Task item. Pictures are to be left out. Copy exactly, and only, the lines from the start of the entries below to the line with "color:#a21caf; height:19px; line-height:13px;", both included.

Entries shown.
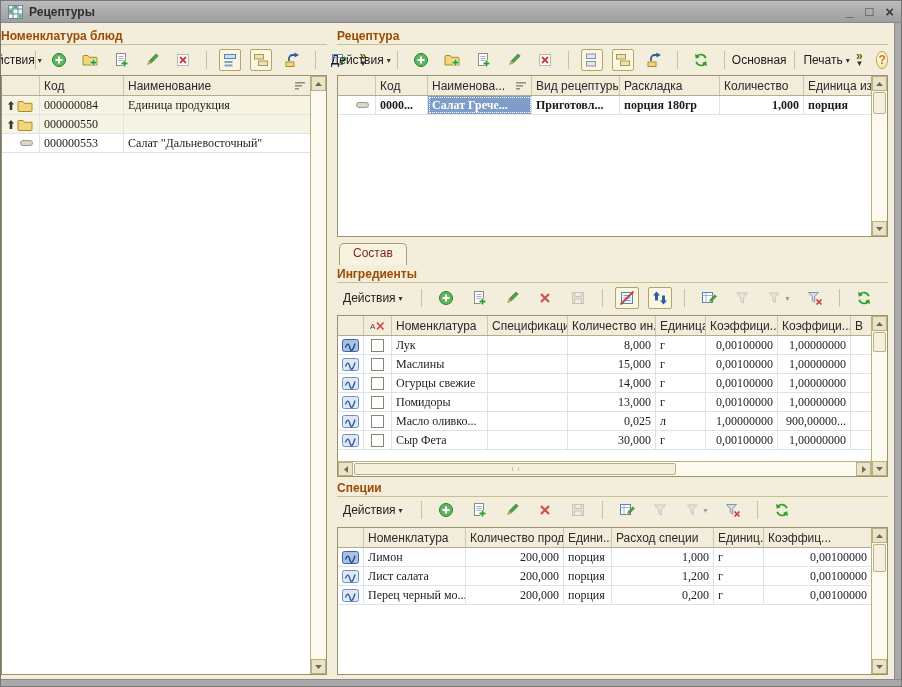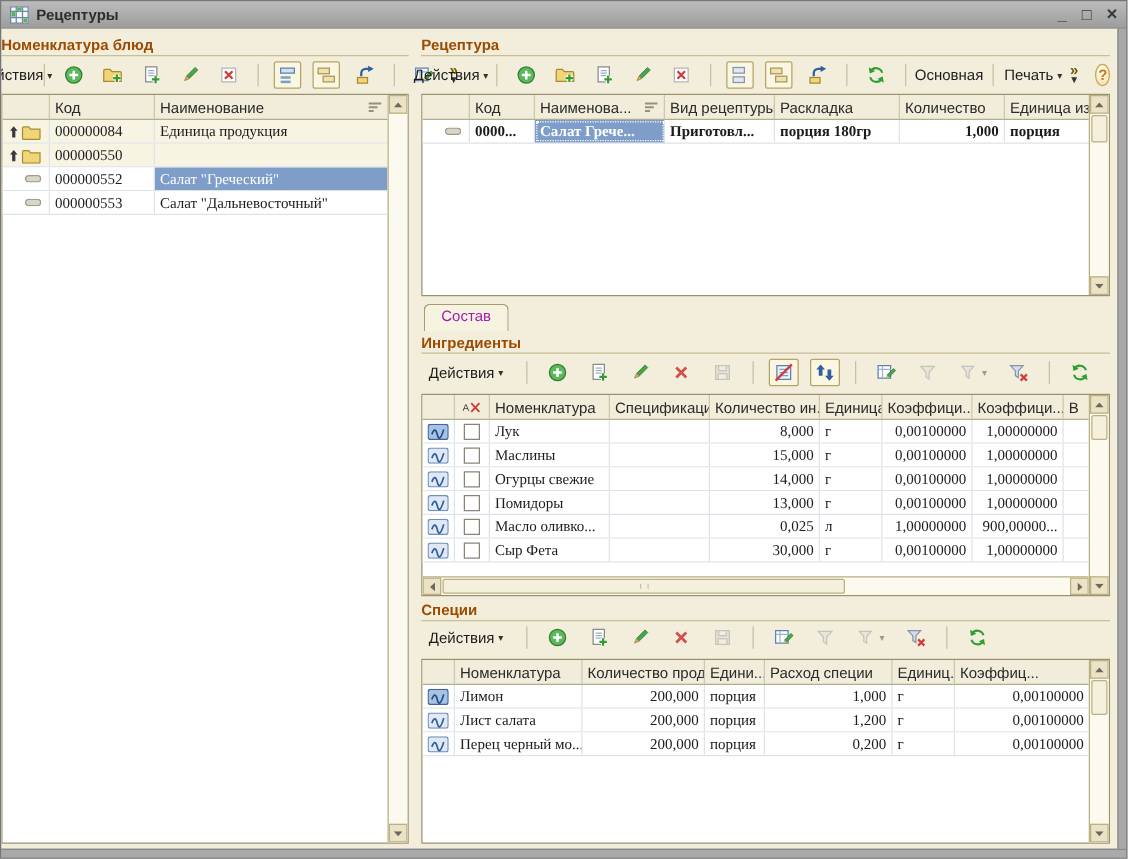--- a/index.html
+++ b/index.html
@@ -283,17 +283,6 @@
                   </svg>
                 </span>
               </div>
-            <div class="td" style="width:84px">000000552</div>
-            <div class="td sel" style="flex:1;border-right:none">Салат "Греческий"</div>
-          </div>
-          <div class="tr">
-            <div class="td treecell" style="width:38px">
-                <span class="ic">
-                  <svg width="13" height="6" viewBox="0 0 13 6">
-                    <rect x="0.5" y="0.5" width="12" height="5" rx="2.5" fill="#d9d5c9" stroke="#9f9b8d"></rect>
-                  </svg>
-                </span>
-              </div>
             <div class="td" style="width:84px">000000553</div>
             <div class="td" style="flex:1;border-right:none">Салат "Дальневосточный"</div>
           </div>

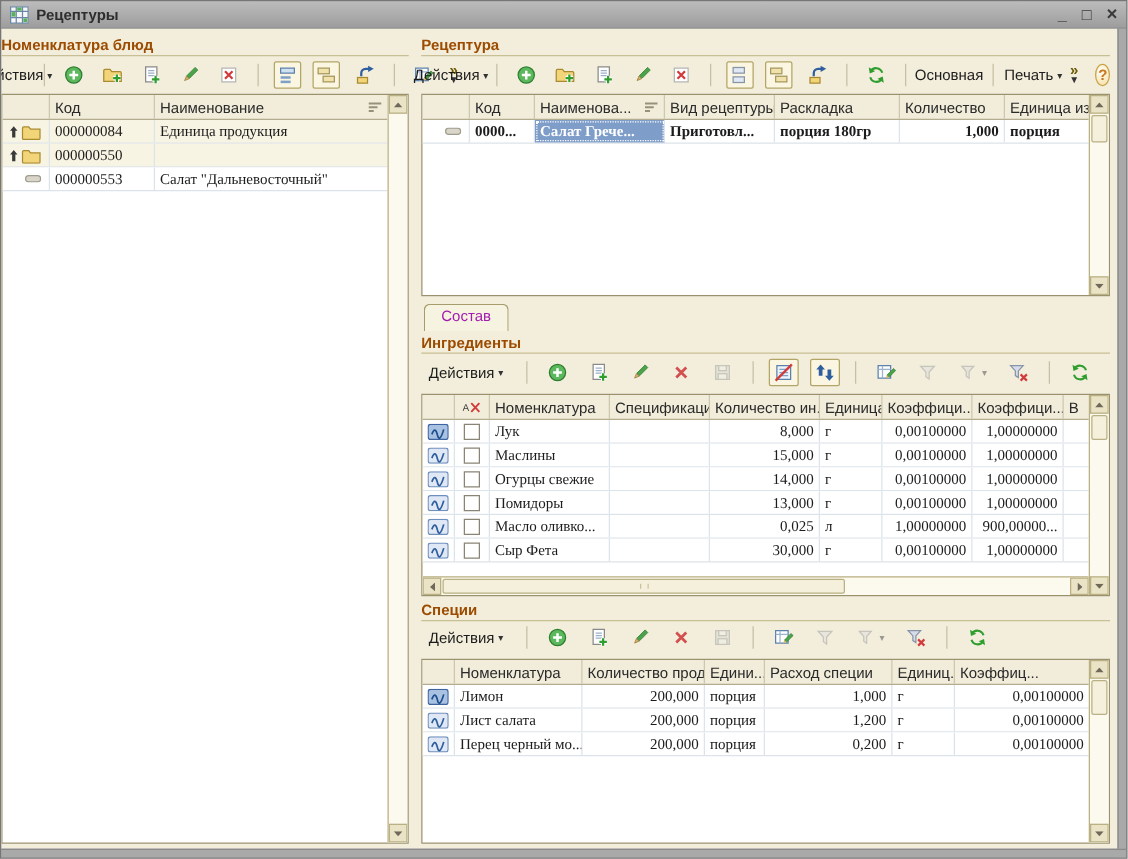--- a/index.html
+++ b/index.html
@@ -94,7 +94,7 @@
   .tabstrip{ position:absolute; display:flex; align-items:flex-end; gap:3px; height:22px; }
   .tab{
     border:1px solid #a69c6d; border-bottom:none; border-radius:5px 5px 0 0;
-    padding:3px 13px 3px; background:#eae5cf; color:#a21caf; height:19px; line-height:13px;
+    padding:3px 13px 3px; background:#eae5cf; color:#7f1d1d; height:19px; line-height:13px;
   }
   .tab.active{ background:#f7f3e1; height:22px; font-weight:normal; }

Answer for this exercise.
--- a/index.html
+++ b/index.html
@@ -283,17 +283,6 @@
                   </svg>
                 </span>
               </div>
-            <div class="td" style="width:84px">000000552</div>
-            <div class="td sel" style="flex:1;border-right:none">Салат "Греческий"</div>
-          </div>
-          <div class="tr">
-            <div class="td treecell" style="width:38px">
-                <span class="ic">
-                  <svg width="13" height="6" viewBox="0 0 13 6">
-                    <rect x="0.5" y="0.5" width="12" height="5" rx="2.5" fill="#d9d5c9" stroke="#9f9b8d"></rect>
-                  </svg>
-                </span>
-              </div>
             <div class="td" style="width:84px">000000553</div>
             <div class="td" style="flex:1;border-right:none">Салат "Дальневосточный"</div>
           </div>

--- a/index.html
+++ b/index.html
@@ -94,7 +94,7 @@
   .tabstrip{ position:absolute; display:flex; align-items:flex-end; gap:3px; height:22px; }
   .tab{
     border:1px solid #a69c6d; border-bottom:none; border-radius:5px 5px 0 0;
-    padding:3px 13px 3px; background:#eae5cf; color:#a21caf; height:19px; line-height:13px;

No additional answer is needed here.